La palabra gastronomía
La cocina ha dejado de producir olores y sabores y texturas para empeñarse en producir imágenes
Hay palabras pretenciosas que siempre fueron pretenciosas. Otras, en cambio, debieron empezar de abajo: recorrer un camino que las llevara desde las sombras a la luz, del barro al oro. La palabra gastronomía es una de esas. Su origen fue modesto, casi tosco: γαστρος, gastros, es la panza, y νόμος, nomos, es la regla, el saber. Saber sobre la panza no es un gran saber y cualquiera puede reivindicarlo; al menos, sobre la suya propia. Somos lo que comemos, dijo algún sabio en horas bajas; somos, sobre todo, comedores. Si algo hacemos en la vida es eso: cuando un señor o señora cumple sus 50 ya ha comido, grueso modo, unas 32.500 colaciones principales y por lo menos otras tantas entre desayunos, meriendas, tentempiés varios y demás chuminadas. El cincuentón o cincuentona estándar es alguien que comió 65.000 comidas: experiencia suficiente como para que empiece a conocerlas. Y sin embargo el susodicho no será un gastrónomo.
Porque la palabra gastronomía se labró su prestigio y consiguió incluso que otro sabio —en años bajos— dijera que no es lo mismo alimentarse que comer. Creó así la diferencia más tajante: los que comen para vivir, los que viven para comer. O, sin llegar a tanto: los que “saben comer” y todo el resto.
Podemos imaginar momentos en que todos comían igual: en las cavernas, aquel mamut o rata, crudos todavía. Y, sin embargo, aún allí ya empezaría alguna jefa o jefe a manotear la porción más deseada, la más gorda. Desde entonces, el privilegio fue comer y el mejor privilegio fue comer mejor: los poderosos podían tragar los trozos más ansiados, los manjares más grandilocuentes.
Al servicio de esos señores —y señoras— empezó a organizarse la gastronomía: la maña de refinar cualquier ingesta. La hubo desde los romanos, pero —en Occidente— terminó de consolidarse en la Francia del siglo XVIII. La practicaban reyes y nobles que competían por los grandes cocineros. La revolución de 1789 tuvo, entre tantos otros, el efecto de dejarlos en la calle: aquellos chefs ya no tenían marqueses y duquesas que servir y empezaron a cocinar sus golosinas en salones públicos —que dieron en llamarse restaurantes.
Fue un invento triunfante. Y entonces la gastronomía, como tantas cosas, dejó de ser cuestión de sangre para volverse de billete. La carga de la prueba se invirtió: ya no comías mejor porque tenías más poder; lo tenías porque comías mejor —y así lo demostrabas. Así es, todavía: la comida lujosa —la “gastronómica”— es una muestra de distinción bastante fácil. Casi nadie llama gastronomía a ese guiso fabuloso que sabe hacer la abuela; lo llamarían si se vendiera, aderezado con jengibre y flores de petunia, deconstruido y en porciones de chiste y en un plato cuadrado y en un salón brilloso. Últimamente, cualquier sociedad que intenta gentrificarse forma sus formas de comer en forma.

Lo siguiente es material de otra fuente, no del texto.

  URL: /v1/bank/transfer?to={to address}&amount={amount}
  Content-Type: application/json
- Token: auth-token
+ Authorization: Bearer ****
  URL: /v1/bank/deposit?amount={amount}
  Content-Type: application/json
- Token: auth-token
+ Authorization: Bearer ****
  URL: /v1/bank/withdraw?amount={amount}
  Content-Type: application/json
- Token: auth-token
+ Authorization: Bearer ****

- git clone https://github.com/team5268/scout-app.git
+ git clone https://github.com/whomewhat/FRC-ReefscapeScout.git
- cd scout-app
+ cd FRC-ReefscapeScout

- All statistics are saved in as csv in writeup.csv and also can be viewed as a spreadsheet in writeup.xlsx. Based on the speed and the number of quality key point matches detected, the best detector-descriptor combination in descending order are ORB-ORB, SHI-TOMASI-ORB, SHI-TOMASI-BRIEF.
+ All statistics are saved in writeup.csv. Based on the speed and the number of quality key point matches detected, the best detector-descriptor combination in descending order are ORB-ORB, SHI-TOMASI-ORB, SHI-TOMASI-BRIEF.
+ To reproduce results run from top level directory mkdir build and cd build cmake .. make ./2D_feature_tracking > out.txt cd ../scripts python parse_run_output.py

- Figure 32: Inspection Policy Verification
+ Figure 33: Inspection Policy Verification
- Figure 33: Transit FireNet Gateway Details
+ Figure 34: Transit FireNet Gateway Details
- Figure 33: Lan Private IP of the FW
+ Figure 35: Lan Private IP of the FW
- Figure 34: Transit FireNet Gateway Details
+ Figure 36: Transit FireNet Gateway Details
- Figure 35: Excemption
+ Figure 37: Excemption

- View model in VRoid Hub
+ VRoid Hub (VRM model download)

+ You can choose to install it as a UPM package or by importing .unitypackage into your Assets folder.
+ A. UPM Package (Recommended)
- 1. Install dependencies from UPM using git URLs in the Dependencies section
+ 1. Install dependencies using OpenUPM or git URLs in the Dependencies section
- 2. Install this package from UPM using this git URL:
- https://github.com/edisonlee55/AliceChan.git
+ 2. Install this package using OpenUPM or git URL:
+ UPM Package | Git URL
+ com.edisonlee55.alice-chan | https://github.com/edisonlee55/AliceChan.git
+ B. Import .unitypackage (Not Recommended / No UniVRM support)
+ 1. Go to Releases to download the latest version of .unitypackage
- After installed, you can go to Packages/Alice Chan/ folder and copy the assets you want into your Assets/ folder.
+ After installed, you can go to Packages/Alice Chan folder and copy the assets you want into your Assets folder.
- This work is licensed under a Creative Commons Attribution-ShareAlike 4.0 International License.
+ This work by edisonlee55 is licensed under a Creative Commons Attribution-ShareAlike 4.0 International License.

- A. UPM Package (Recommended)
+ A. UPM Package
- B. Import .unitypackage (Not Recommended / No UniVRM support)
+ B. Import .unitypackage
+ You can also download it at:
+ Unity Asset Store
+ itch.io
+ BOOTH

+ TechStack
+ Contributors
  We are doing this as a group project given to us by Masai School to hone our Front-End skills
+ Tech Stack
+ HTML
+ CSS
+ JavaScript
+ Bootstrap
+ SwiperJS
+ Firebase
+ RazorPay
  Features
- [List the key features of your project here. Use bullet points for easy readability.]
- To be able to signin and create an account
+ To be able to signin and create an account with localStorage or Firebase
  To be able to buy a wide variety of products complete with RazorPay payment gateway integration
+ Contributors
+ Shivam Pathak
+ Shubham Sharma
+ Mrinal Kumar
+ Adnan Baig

“Muchos entienden la ‘gastronomía’ como una forma de placer y afirmación social. Comer, para ellos, es una de las maneras más habituales de mostrar riqueza, armar complicidades: para un nuevo rico es más fácil ‘saber de comida’ que de, digamos, plástica o literatura —y eventualmente más gozoso y barato y fácil de exhibir”, escribió una autora casi contemporánea.
Comer comida “gastronómica”, en efecto, se ha vuelto algo distinto de comer. Saber comer es saber ser, saber estar, saber mostrarse. Y la gastronomía ocupa tal lugar en el imaginario social que los cocineros pasaron de obreros enchastrados a estrellas rutilantes: se muestran por todos los medios, explican el mundo, venden cualquier verdura, embolsan fortunas. Y millones los miran elaborar sus obras en concursos y clases por la tele: la cocina ha dejado de producir olores y sabores y texturas para empeñarse en producir imágenes. Es otra secuela de este mundo plano. Millones de mirones y, mientras tanto, los “mejores restaurantes” nunca cuestan menos de tropecientos euros: por costo, siguen siendo el coto de unos pocos.
Así está, ahora, la gastronomía. Sería bueno despojarla de su componente de clase, aceptar que unos callos, un choripán o una carbonara bien hechos son tan gastronómicos como una espuma de caviar, y que no se necesitan productos caros ni mano de obra cara donde hay buena mano y cariño baratos. Y que comer no debería servir para que te vean comer o para que te digas oh, qué guay soy, cómo como, sino para comer —y disfrutarlo. Pocas cosas hacemos más; pocas, con tanto gusto; pocas, ahora, con pareja alharaca.